▸ **Task goal**: Within the listing below, how many lines hold "flex"? Reply with that number and no other text.

########

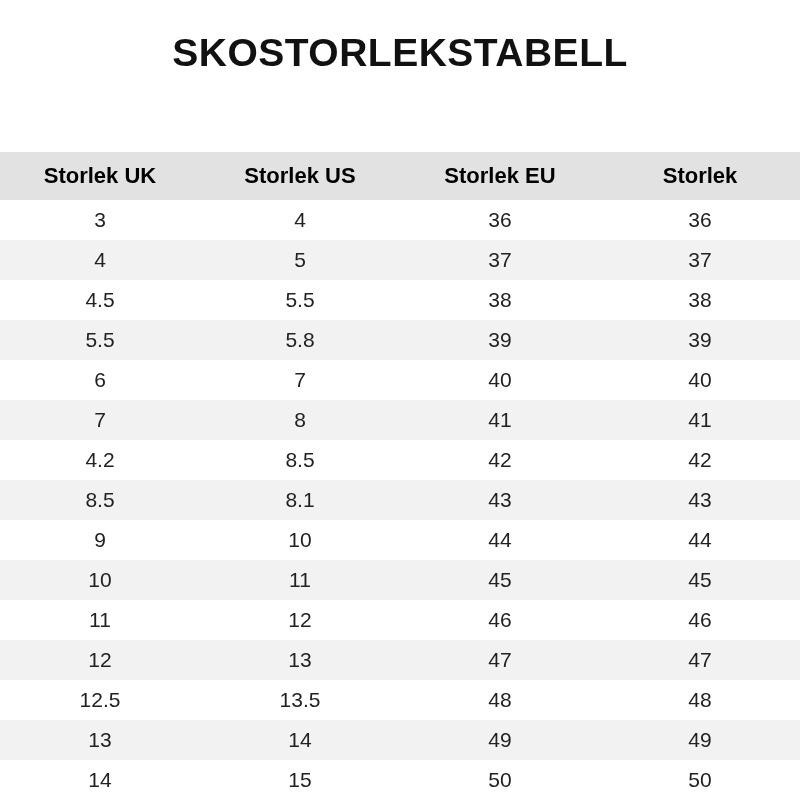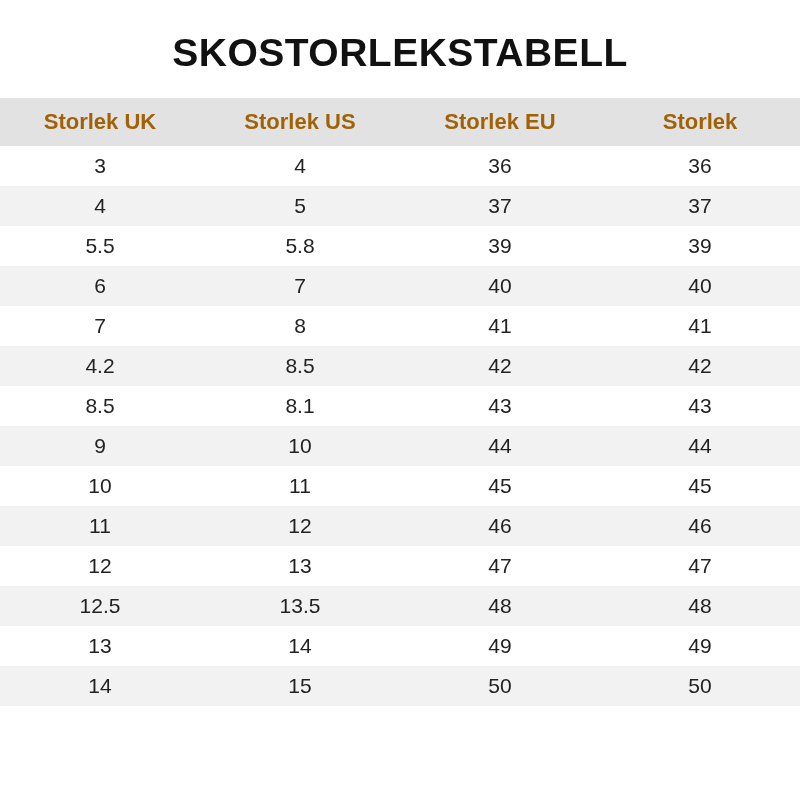--- a/index.html
+++ b/index.html
@@ -20,6 +20,7 @@
     box-sizing: border-box;
     display: flex;
     flex-direction: column;
+    justify-content: space-between;
   }
   .title {
     text-align: center;

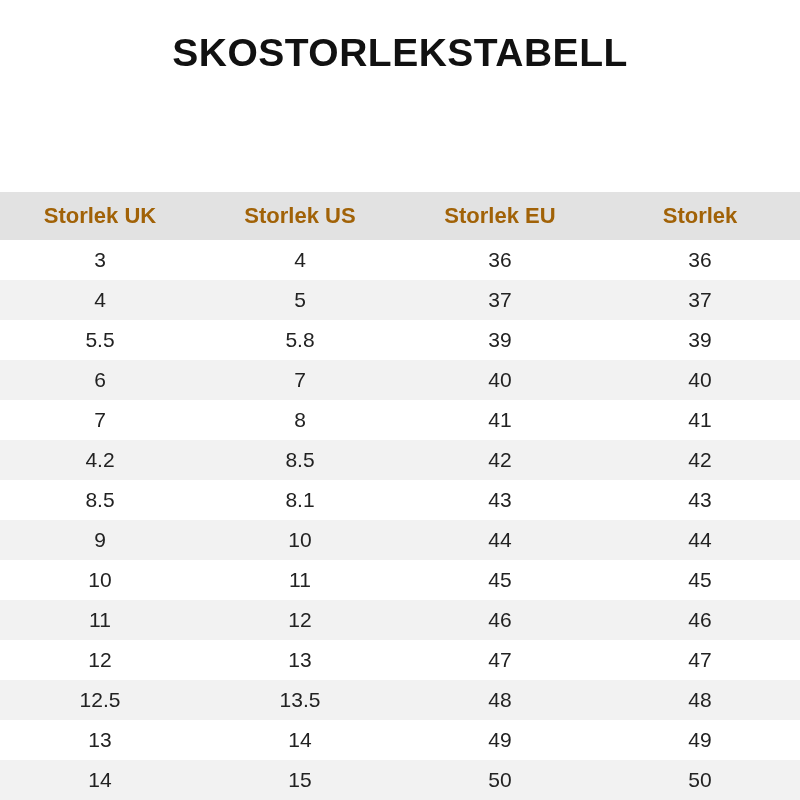--- a/index.html
+++ b/index.html
@@ -40,7 +40,7 @@
     background: #e2e2e2;
     font-size: 22px;
     font-weight: bold;
-    color: #a16207;
+    color: #000000;
     height: 48px;
     text-align: center;
     vertical-align: middle;

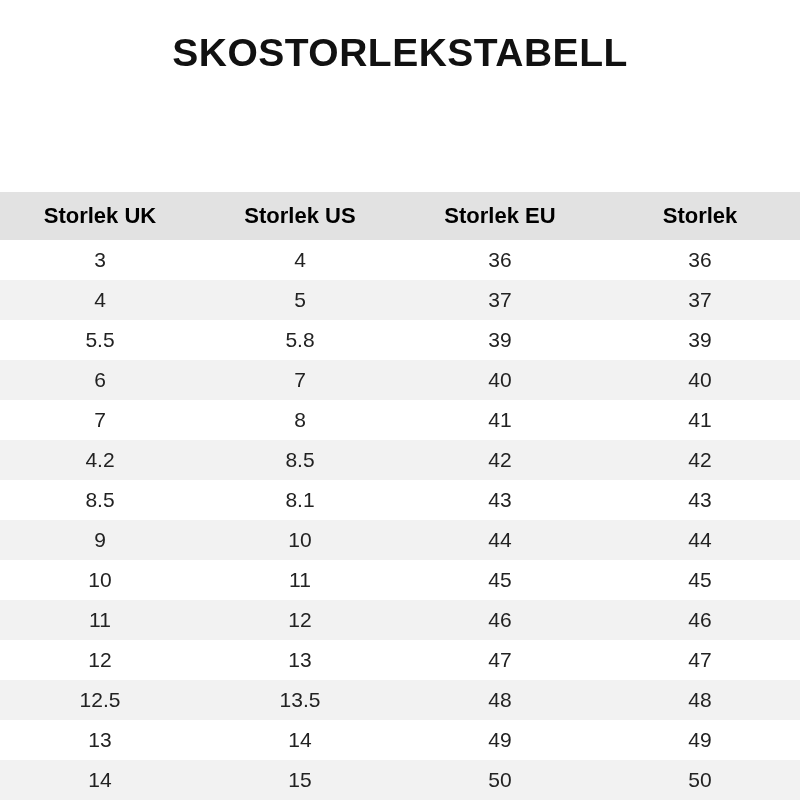--- a/index.html
+++ b/index.html
@@ -92,6 +92,12 @@
         <td>37</td>
       </tr>
       <tr>
+        <td>4.5</td>
+        <td>5.5</td>
+        <td>38</td>
+        <td>38</td>
+      </tr>
+      <tr>
         <td>5.5</td>
         <td>5.8</td>
         <td>39</td>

########

▸ **Task response**: 2